Büşra Eylül Özgültekin, kız çocuklarının karşı karşıya kaldığı başlıca sorunları şöyle sıraladı: 
 
“*Kayıp çocukların akıbetine dair etkili soruşturma yürütülmemesi, çocukların korunma hakkını zayıflatmaktadır. Özellikle kamu kurumlarının sivil toplum ile şeffaf ve yapıcı bir iletişim sağlamaması bu sorunun çözülememesinde temel engellerden biri olarak varlığını sürdürmektedir.
 
*Zorla evlendirilme vakalarının sürmesi, kız çocuklarının erken yaşta özgürlük ve eğitim haklarından mahrum kalmasına yol açmaktadır.
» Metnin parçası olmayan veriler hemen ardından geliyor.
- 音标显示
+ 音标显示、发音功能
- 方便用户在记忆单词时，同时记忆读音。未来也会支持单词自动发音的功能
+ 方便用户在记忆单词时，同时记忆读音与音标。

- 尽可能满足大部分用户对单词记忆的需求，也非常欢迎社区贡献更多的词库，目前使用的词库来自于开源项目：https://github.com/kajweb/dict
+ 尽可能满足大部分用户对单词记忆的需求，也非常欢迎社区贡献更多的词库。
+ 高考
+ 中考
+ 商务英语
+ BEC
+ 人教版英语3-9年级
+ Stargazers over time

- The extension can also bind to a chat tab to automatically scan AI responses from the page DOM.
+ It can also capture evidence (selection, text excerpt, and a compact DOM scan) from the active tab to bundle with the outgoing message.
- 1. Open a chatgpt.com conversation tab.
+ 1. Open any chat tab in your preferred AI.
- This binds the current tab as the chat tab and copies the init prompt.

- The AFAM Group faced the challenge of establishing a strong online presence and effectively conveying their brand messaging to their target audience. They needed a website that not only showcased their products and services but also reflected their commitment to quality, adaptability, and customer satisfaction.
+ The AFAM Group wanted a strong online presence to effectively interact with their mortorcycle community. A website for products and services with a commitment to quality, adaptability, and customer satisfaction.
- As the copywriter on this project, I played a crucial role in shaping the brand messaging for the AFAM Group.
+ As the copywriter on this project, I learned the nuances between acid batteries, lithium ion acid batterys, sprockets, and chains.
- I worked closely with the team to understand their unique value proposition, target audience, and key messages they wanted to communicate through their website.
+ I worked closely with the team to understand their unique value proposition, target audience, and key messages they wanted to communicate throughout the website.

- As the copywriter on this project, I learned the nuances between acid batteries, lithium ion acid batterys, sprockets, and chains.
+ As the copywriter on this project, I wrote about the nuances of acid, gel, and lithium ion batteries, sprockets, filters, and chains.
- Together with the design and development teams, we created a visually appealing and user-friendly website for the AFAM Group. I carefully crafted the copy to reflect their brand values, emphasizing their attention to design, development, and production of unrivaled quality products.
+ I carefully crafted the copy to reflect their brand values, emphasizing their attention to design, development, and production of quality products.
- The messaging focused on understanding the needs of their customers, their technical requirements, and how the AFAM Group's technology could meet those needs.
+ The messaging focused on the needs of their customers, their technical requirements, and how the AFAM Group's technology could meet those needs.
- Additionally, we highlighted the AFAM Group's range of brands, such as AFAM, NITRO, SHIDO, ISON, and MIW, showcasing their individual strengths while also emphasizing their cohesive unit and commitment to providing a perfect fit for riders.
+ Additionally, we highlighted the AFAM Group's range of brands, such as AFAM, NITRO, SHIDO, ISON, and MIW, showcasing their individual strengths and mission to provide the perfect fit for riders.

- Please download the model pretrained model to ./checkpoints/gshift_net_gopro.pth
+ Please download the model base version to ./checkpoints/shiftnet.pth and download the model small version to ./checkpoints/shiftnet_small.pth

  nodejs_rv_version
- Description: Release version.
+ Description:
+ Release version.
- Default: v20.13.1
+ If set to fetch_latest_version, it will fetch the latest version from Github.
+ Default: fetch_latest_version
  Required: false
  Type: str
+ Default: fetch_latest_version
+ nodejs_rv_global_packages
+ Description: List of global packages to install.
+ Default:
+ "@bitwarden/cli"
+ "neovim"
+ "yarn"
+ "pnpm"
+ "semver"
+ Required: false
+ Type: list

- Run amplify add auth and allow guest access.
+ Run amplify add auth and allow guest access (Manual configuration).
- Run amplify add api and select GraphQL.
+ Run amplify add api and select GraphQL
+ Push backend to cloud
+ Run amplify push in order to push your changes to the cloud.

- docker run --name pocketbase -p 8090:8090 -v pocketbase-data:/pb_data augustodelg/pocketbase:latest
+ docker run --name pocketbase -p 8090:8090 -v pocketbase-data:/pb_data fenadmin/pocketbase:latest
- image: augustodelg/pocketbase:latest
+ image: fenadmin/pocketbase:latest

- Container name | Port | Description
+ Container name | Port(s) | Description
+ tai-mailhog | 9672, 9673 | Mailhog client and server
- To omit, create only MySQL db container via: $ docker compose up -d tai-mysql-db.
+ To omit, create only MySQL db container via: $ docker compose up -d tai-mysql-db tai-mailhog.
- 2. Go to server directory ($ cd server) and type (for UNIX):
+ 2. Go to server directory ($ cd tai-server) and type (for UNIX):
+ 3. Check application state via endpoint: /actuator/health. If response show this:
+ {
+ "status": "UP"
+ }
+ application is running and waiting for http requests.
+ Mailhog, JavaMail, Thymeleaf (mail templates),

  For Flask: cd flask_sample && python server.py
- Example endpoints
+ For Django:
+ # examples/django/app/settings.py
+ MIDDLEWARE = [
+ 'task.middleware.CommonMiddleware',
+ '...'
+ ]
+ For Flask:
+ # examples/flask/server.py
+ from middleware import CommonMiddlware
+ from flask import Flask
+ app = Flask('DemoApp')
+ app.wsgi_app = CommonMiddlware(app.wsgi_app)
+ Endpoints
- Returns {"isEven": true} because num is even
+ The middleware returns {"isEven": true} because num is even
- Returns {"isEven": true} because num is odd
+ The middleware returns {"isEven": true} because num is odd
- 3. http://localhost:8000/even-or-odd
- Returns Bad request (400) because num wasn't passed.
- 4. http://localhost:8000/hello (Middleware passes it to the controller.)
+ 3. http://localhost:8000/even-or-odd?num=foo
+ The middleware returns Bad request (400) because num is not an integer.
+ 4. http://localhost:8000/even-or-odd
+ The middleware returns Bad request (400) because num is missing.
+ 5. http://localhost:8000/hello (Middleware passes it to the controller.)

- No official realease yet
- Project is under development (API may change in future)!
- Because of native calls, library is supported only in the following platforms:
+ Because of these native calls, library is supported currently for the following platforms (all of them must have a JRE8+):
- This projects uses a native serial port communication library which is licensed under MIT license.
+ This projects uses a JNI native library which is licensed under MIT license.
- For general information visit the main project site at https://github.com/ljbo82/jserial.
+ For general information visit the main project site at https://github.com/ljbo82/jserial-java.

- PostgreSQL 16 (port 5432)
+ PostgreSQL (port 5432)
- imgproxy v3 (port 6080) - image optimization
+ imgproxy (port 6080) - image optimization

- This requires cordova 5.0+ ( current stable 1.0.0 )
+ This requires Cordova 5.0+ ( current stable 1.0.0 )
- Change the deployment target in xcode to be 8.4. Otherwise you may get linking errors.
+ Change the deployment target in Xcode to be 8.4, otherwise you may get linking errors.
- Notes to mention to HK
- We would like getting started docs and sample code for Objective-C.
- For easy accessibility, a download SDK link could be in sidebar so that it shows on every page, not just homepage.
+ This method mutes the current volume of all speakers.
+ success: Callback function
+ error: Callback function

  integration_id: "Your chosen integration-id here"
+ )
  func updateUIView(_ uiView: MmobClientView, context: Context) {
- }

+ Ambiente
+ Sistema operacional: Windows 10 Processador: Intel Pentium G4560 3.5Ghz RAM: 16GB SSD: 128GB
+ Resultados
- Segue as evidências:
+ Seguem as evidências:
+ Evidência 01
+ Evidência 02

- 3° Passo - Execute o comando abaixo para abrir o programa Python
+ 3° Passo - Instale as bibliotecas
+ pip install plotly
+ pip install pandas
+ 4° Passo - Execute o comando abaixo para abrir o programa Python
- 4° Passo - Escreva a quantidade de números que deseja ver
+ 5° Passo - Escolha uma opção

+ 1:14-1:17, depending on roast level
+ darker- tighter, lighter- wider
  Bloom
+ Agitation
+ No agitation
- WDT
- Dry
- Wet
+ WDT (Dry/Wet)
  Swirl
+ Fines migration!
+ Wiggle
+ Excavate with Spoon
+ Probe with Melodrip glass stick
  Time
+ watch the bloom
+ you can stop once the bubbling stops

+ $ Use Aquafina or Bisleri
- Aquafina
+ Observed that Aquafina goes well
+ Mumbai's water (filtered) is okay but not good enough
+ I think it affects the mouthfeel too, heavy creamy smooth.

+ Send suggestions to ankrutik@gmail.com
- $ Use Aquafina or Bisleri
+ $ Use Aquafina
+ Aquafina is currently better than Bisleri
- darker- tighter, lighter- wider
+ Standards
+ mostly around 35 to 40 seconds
Çocuk işçiliğinin artması, çocukların emeklerinin sömürülmesinin yanında eğitim ve oyun hakkını ortadan kaldırmaktadır.
 
*Ekonomik kriz nedeniyle yetersiz beslenme, kız çocuklarının fiziksel ve ruhsal gelişimini ciddi şekilde olumsuz etkilemektedir. Taşımalı eğitimin kapsamı 50 kilometreyle sınırlıyken yapılan yeni düzenleme ile 30 kilometreye düşürülmesi kırsal mahallerde ve köylerde yaşayan öğrencilerin özellikle kız çocuklarının  okula erişimini engelleyerek eğitim hakkını fiilen ortadan kaldırmaktadır.
 
*Anadilde eğitim hakkının tanınmaması, çocukların kendi kimlikleriyle öğrenme hakkını ihlal etmektedir. Diyarbakır TED Koleji’nde düzenlenen “tek dil” temalı etkinlik, Başta Kürtçe olmak üzere farklı dillerin ve kimliklerin varlığını reddederek çocuklara ayrımcı bir anlayışı dayatmaktadır. Bu tür ırkçı ve ayrımcı yaklaşımların çocuklar üzerinden gerçekleştirilmesi ihlalin boyutunu artırmakta olup çocukların kimlik ve anadil haklarına saygı konusunda özel eğitim kurumlarında görev yapan öğretmen ve yöneticilerin sorumluluklarını yerine getirmediklerini göstermektedir.
 
*Sağlık sistemindeki ağır sorunlar, ekonomideki kriz koşulları ile birleşerek çocukların temel sağlık hizmetlerine erişimini her geçen gün zorlaştırmaktadır. Çocuk adalet sisteminin işlevsizleşmesi, çocukların adil yargılanma ve korunma haklarını ortadan kaldırmaktadır. Özellikle son zamanlarda suça sürüklenen çocuklar nezdinde yürütülen tartışmalar sonucu infaz hukukunda çocuklar aleyhine yasa hazırlıkları endişe verici bir boyuta ulaşmıştır. Kent yaşamına ve sosyal haklara katılımın sınırlanması, çocukların toplumsal hayattan dışlanmasına neden olmaktadır.”
 
‘İZİN VERMEYECEĞİZ’
 
Büşra Eylül Özgültekin sözlerini şöyle noktaladı: “Bizler çocuk hakları savunucuları olarak; savaşın, yoksulluğun ve eşitsizliğin çocukların geleceğini karartmasına izin vermeyeceğimizi yineliyoruz. Son bir yıldır Kürt Meselesi bağlamında sürmekte olan barış ikliminin çocuklar nezdinde de hayat bulmasını umuyor; başta kız çocukları olmak üzere tüm çocukların özgür, eşit ve güvenli bir yaşam sürdüğü bir toplum için hak temelli çalışmalarımızın artarak devam edeceğini siz değerli kamuoyu ile paylaşıyoruz."